[Material shown — start]

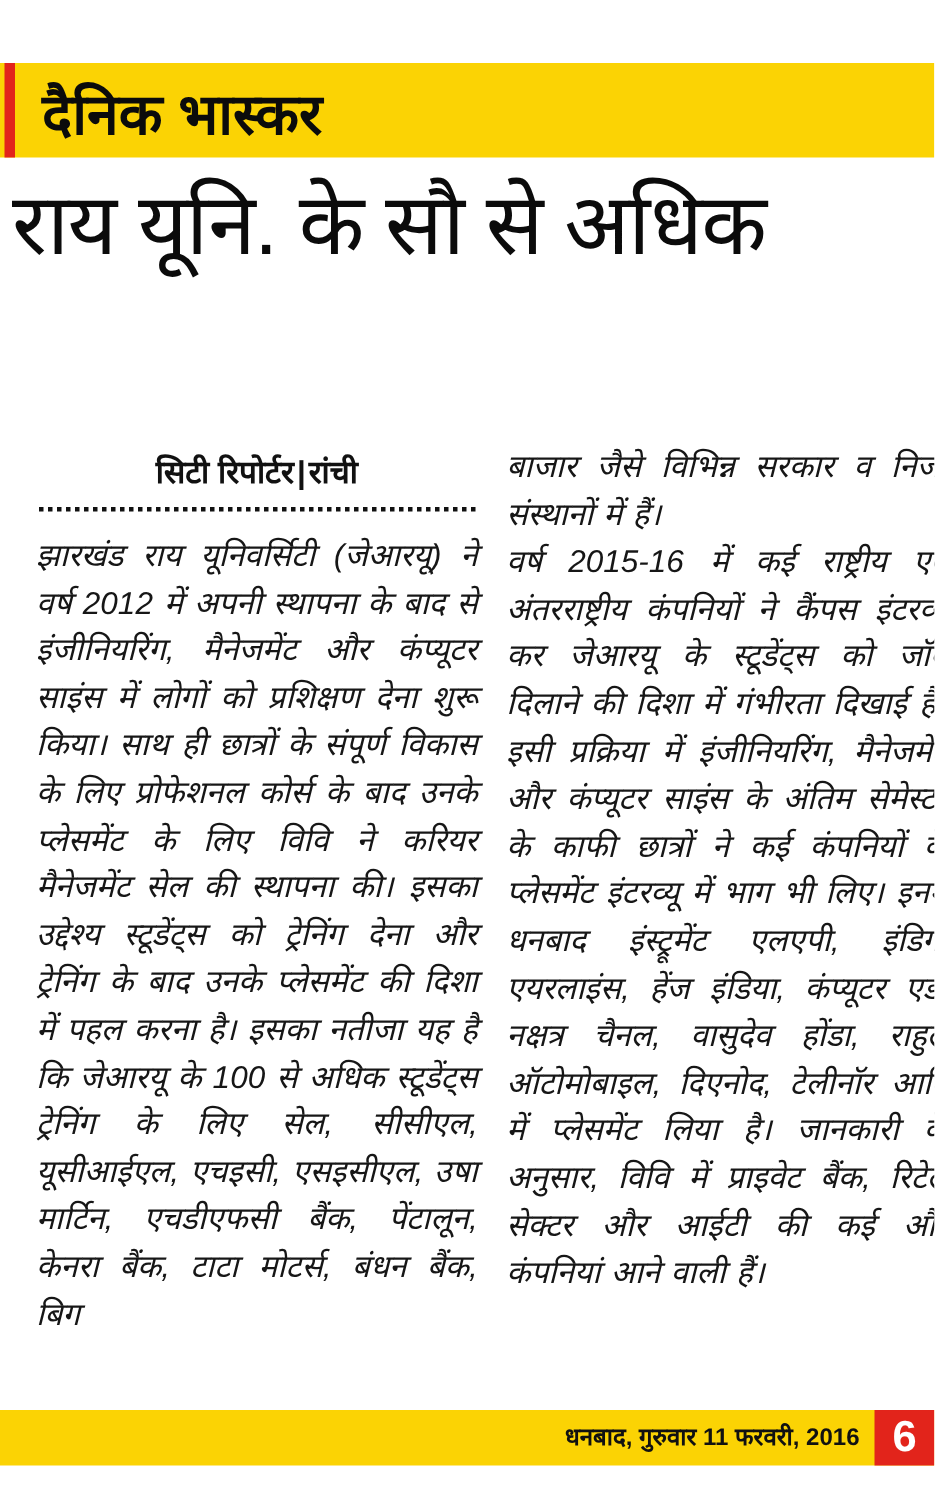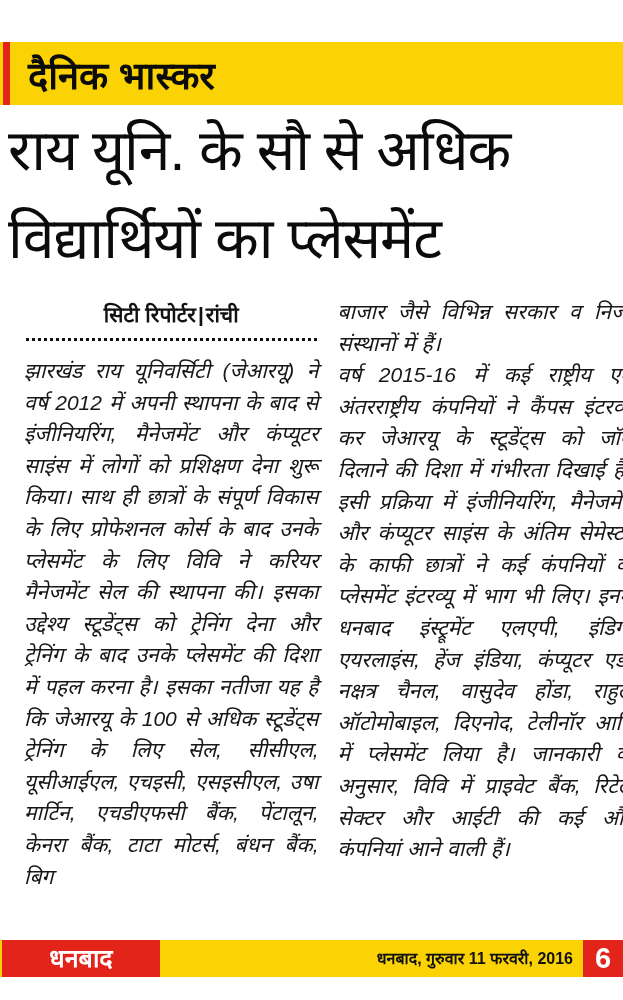--- a/index.html
+++ b/index.html
@@ -143,7 +143,6 @@
 
   <h1 class="headline">
     <span>राय यूनि. के सौ से अधिक</span><br>
-    <span>विद्यार्थियों का प्लेसमेंट</span>
   </h1>
 
   <div class="columns">

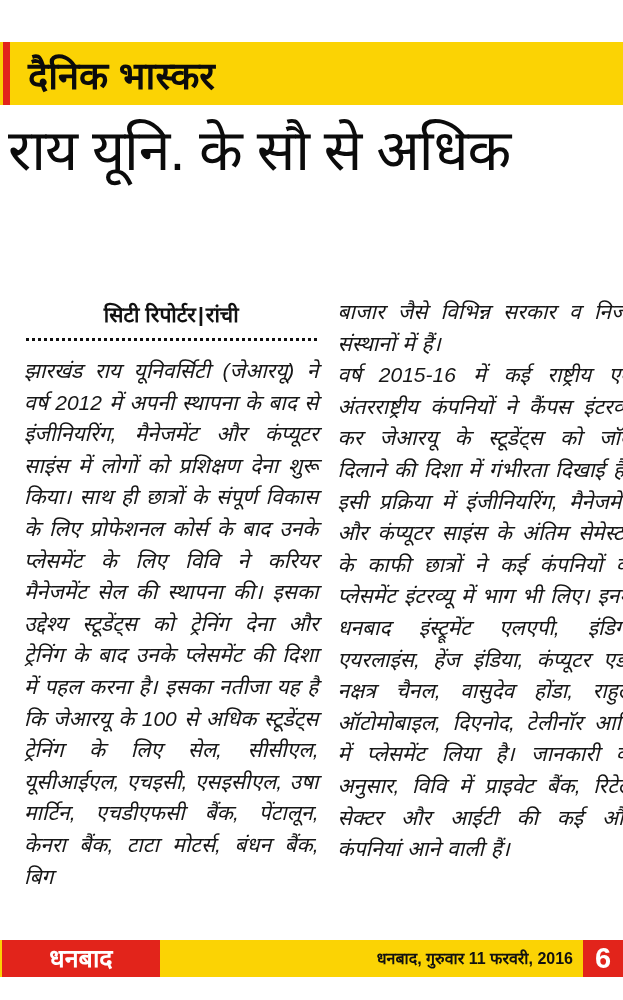--- a/index.html
+++ b/index.html
@@ -167,9 +167,6 @@
   </div>
 
   <div class="footer-bar">
-    <div class="edition-block">
-      <span class="edition-label">धनबाद</span>
-    </div>
     <div class="dateline">धनबाद, गुरुवार 11 फरवरी, 2016</div>
     <div class="page-number-block">
       <span class="page-number">6</span>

[Material shown — finish]

(Task details) Word for word, print all of the data; skip the pictures.

(Written response)
--- a/index.html
+++ b/index.html
@@ -143,7 +143,6 @@
 
   <h1 class="headline">
     <span>राय यूनि. के सौ से अधिक</span><br>
-    <span>विद्यार्थियों का प्लेसमेंट</span>
   </h1>
 
   <div class="columns">

--- a/index.html
+++ b/index.html
@@ -167,9 +167,6 @@
   </div>
 
   <div class="footer-bar">
-    <div class="edition-block">
-      <span class="edition-label">धनबाद</span>
-    </div>
     <div class="dateline">धनबाद, गुरुवार 11 फरवरी, 2016</div>
     <div class="page-number-block">
       <span class="page-number">6</span>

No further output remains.